## TASK PROMPT
Copy nothing but the lines below, from the one with "text: Места концепция" through the one with "html: <p>- О", exactly as written; no pictures should appear.

## DATA SUPPLIED
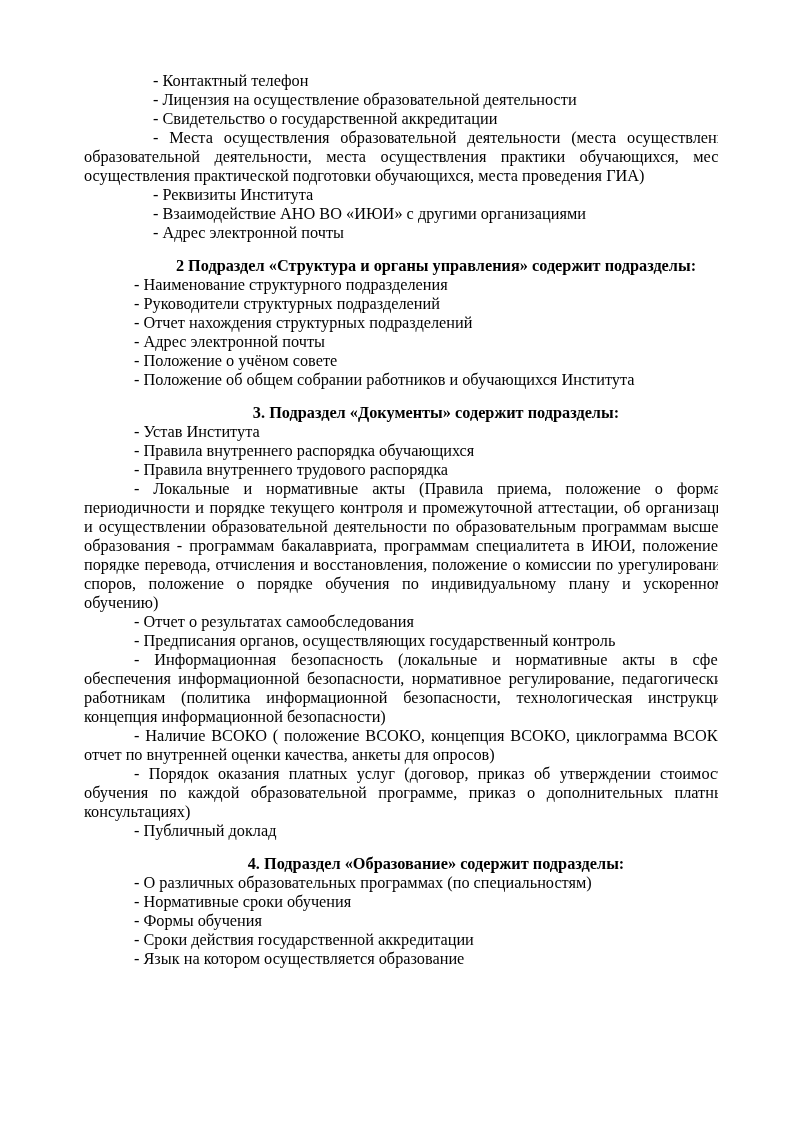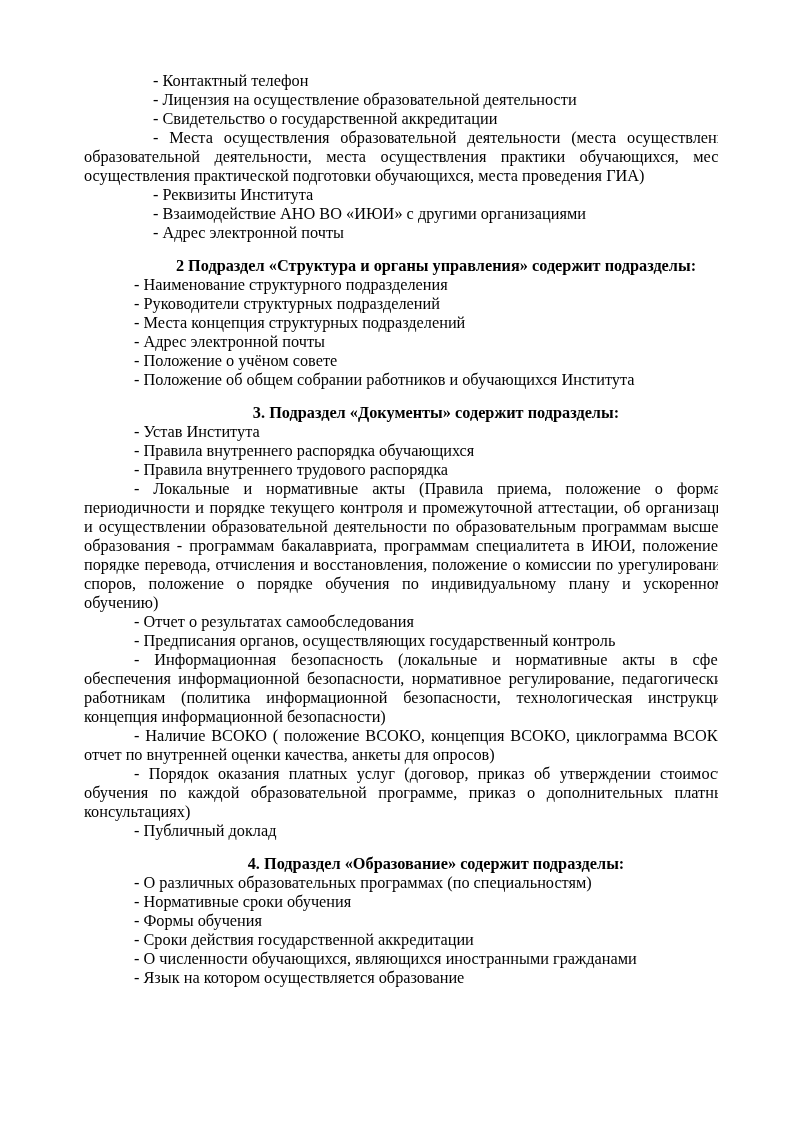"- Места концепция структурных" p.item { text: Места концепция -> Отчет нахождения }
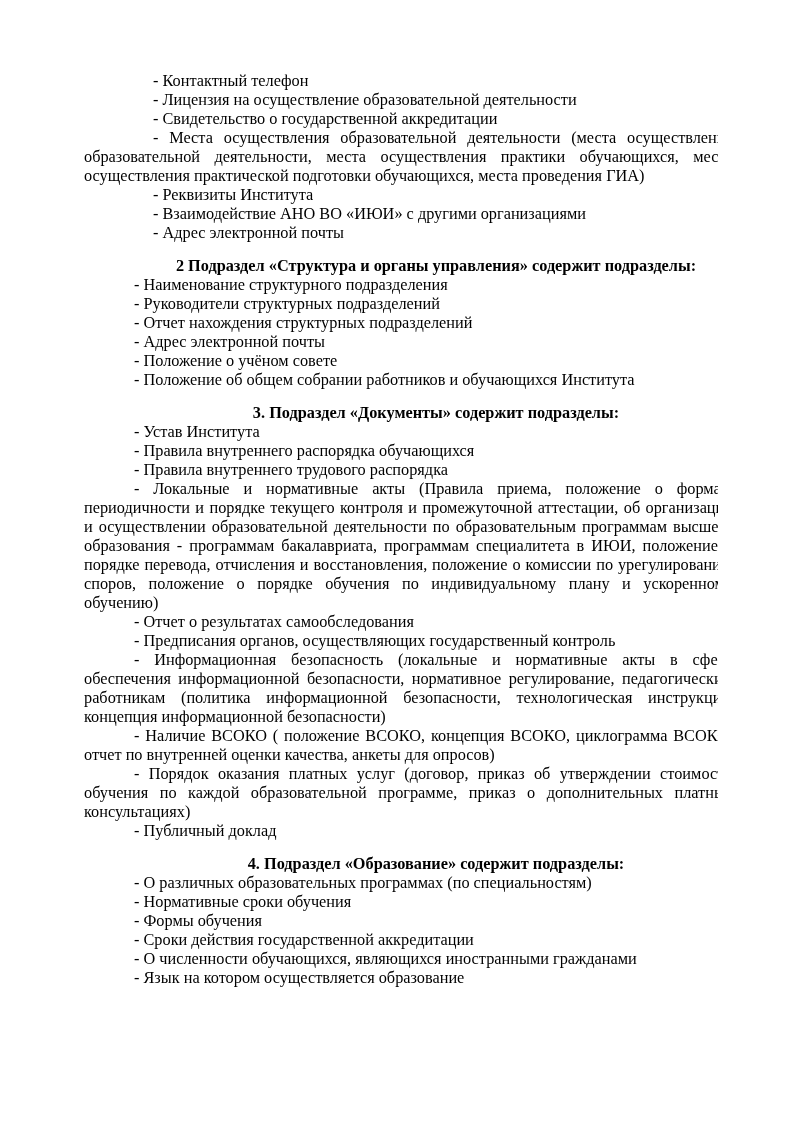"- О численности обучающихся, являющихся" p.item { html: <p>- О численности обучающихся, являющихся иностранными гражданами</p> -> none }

---

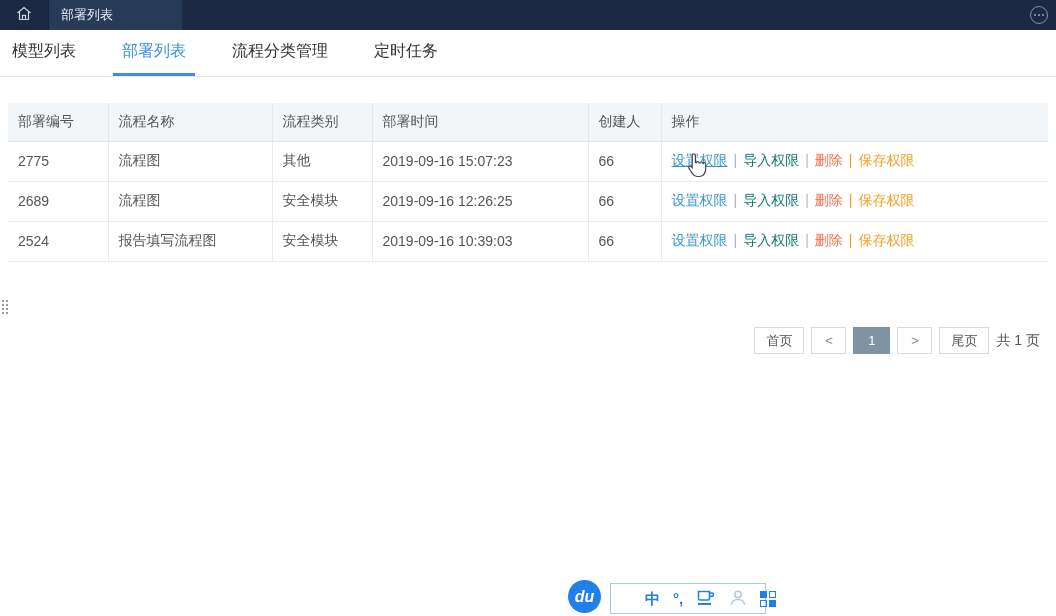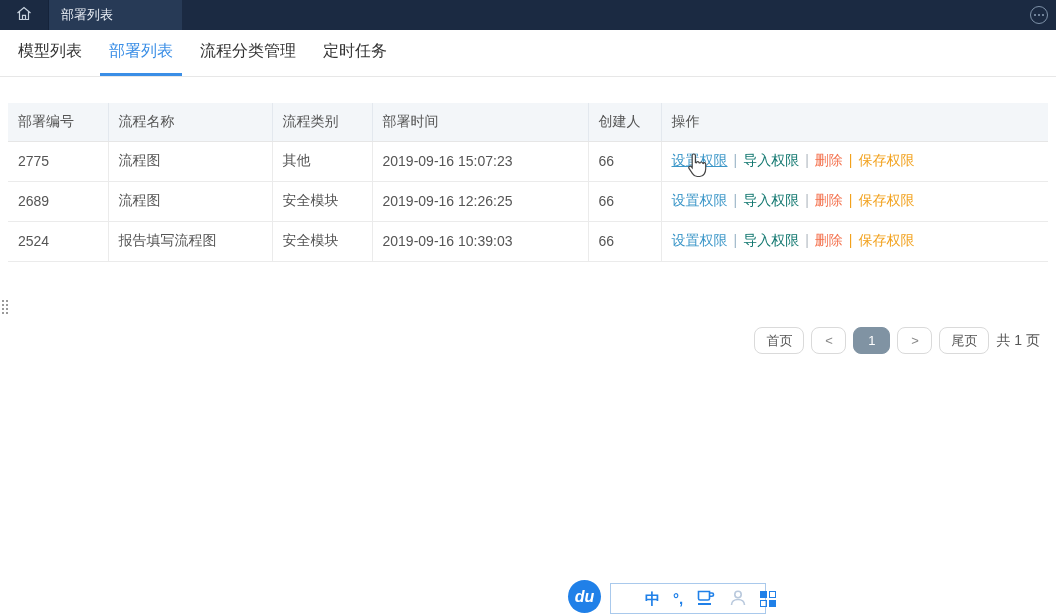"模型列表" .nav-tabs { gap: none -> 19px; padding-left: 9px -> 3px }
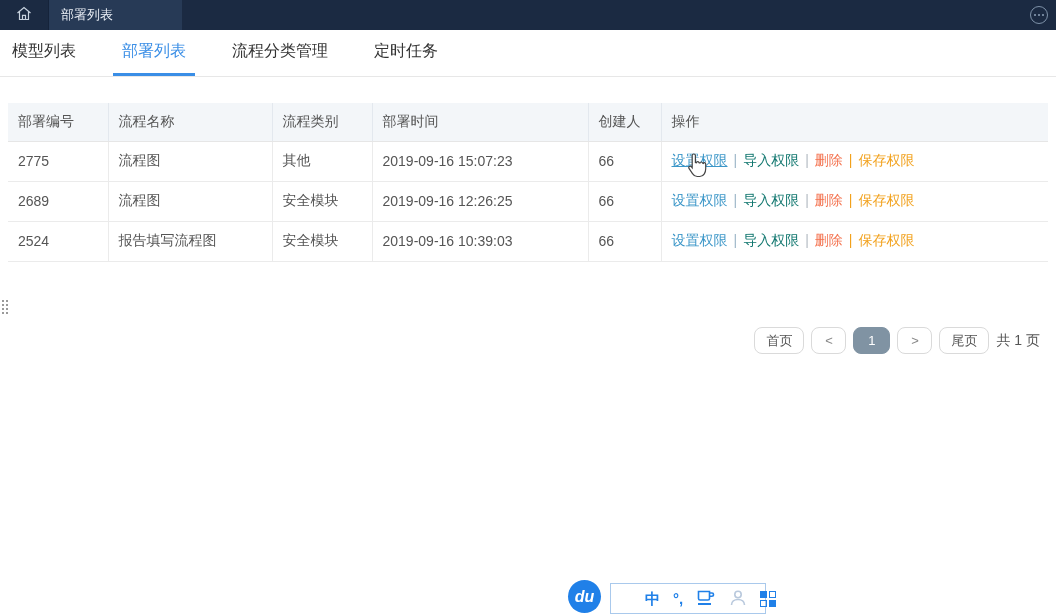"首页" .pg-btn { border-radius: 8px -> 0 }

==

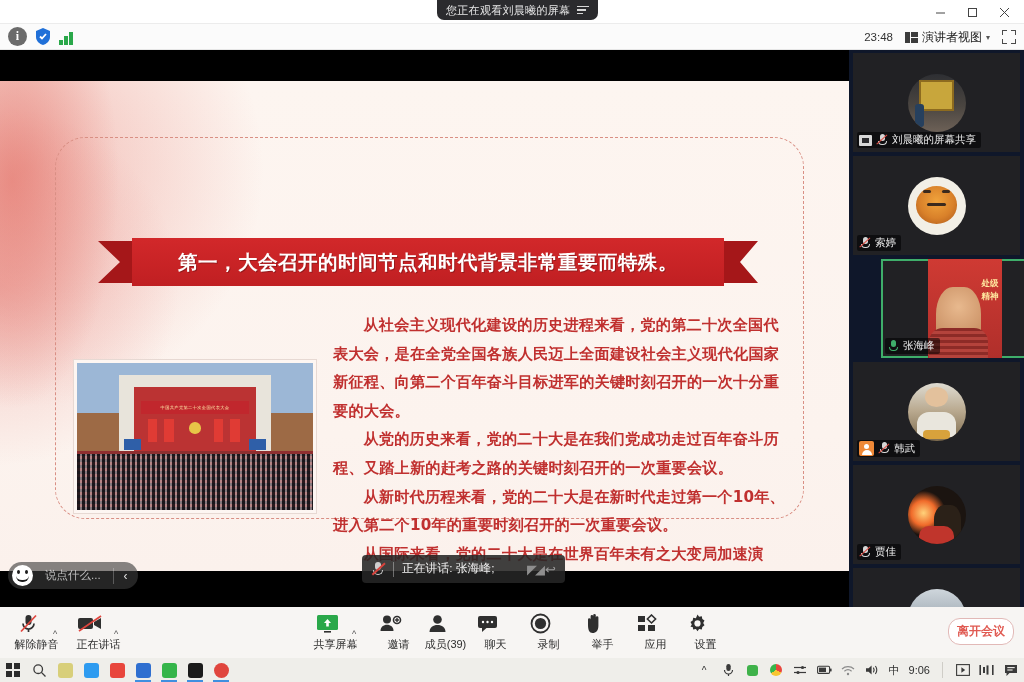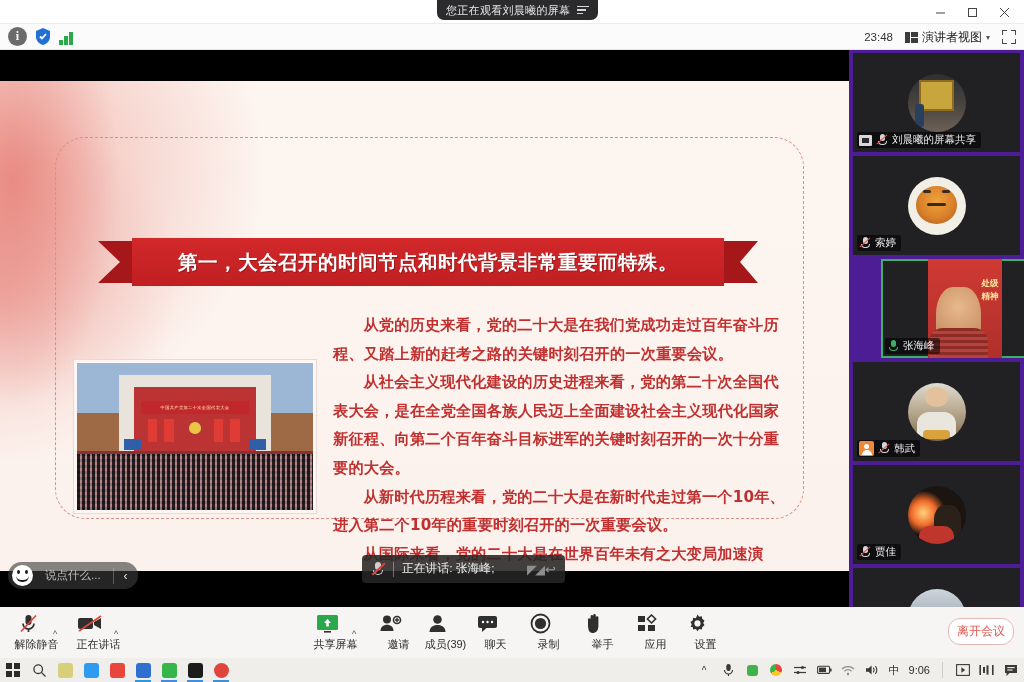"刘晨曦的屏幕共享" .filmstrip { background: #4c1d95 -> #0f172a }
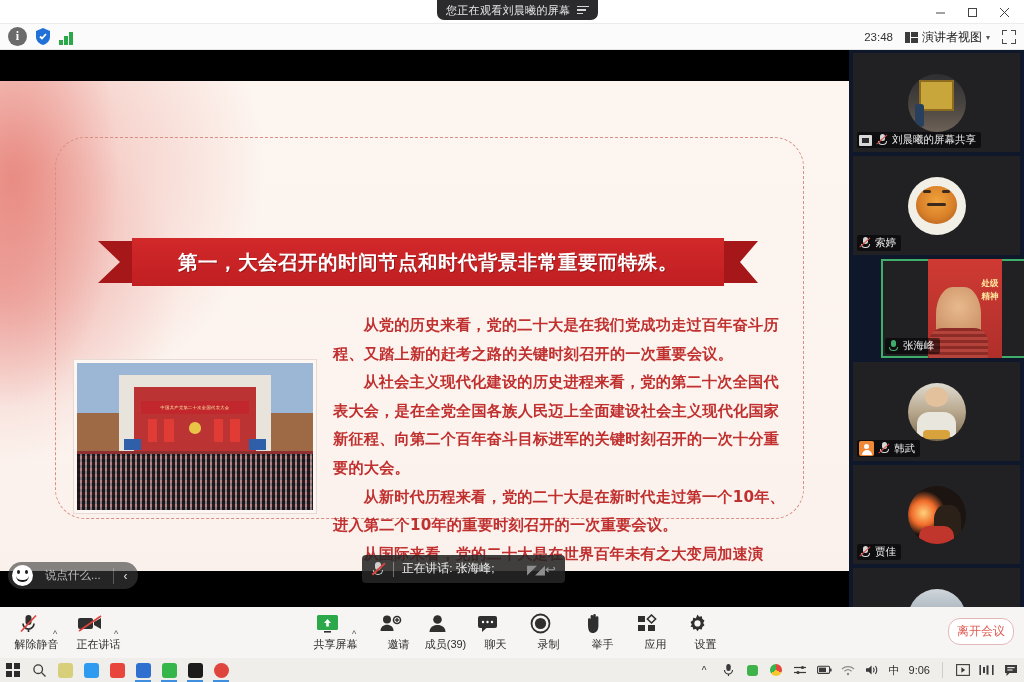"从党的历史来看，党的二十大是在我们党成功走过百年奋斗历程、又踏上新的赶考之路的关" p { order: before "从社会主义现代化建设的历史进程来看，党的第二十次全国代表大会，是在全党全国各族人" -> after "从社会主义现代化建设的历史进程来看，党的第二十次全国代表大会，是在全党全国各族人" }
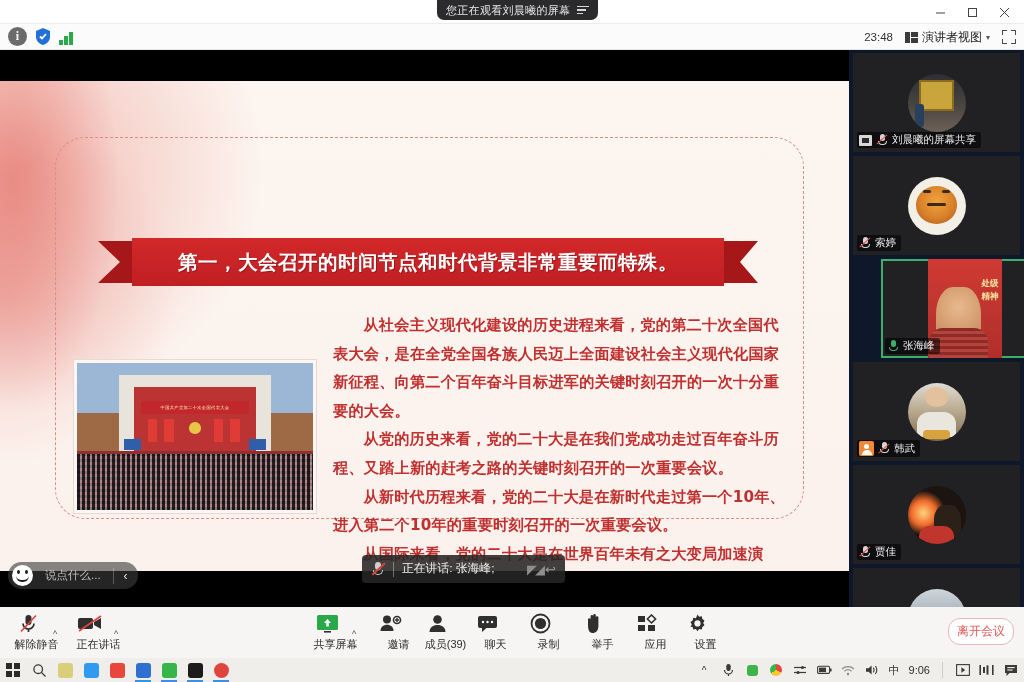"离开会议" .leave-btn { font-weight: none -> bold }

## RESPONSE
"- Места концепция структурных" p.item { text: Места концепция -> Отчет нахождения }
"- О численности обучающихся, являющихся" p.item { html: <p>- О численности обучающихся, являющихся иностранными гражданами</p> -> none }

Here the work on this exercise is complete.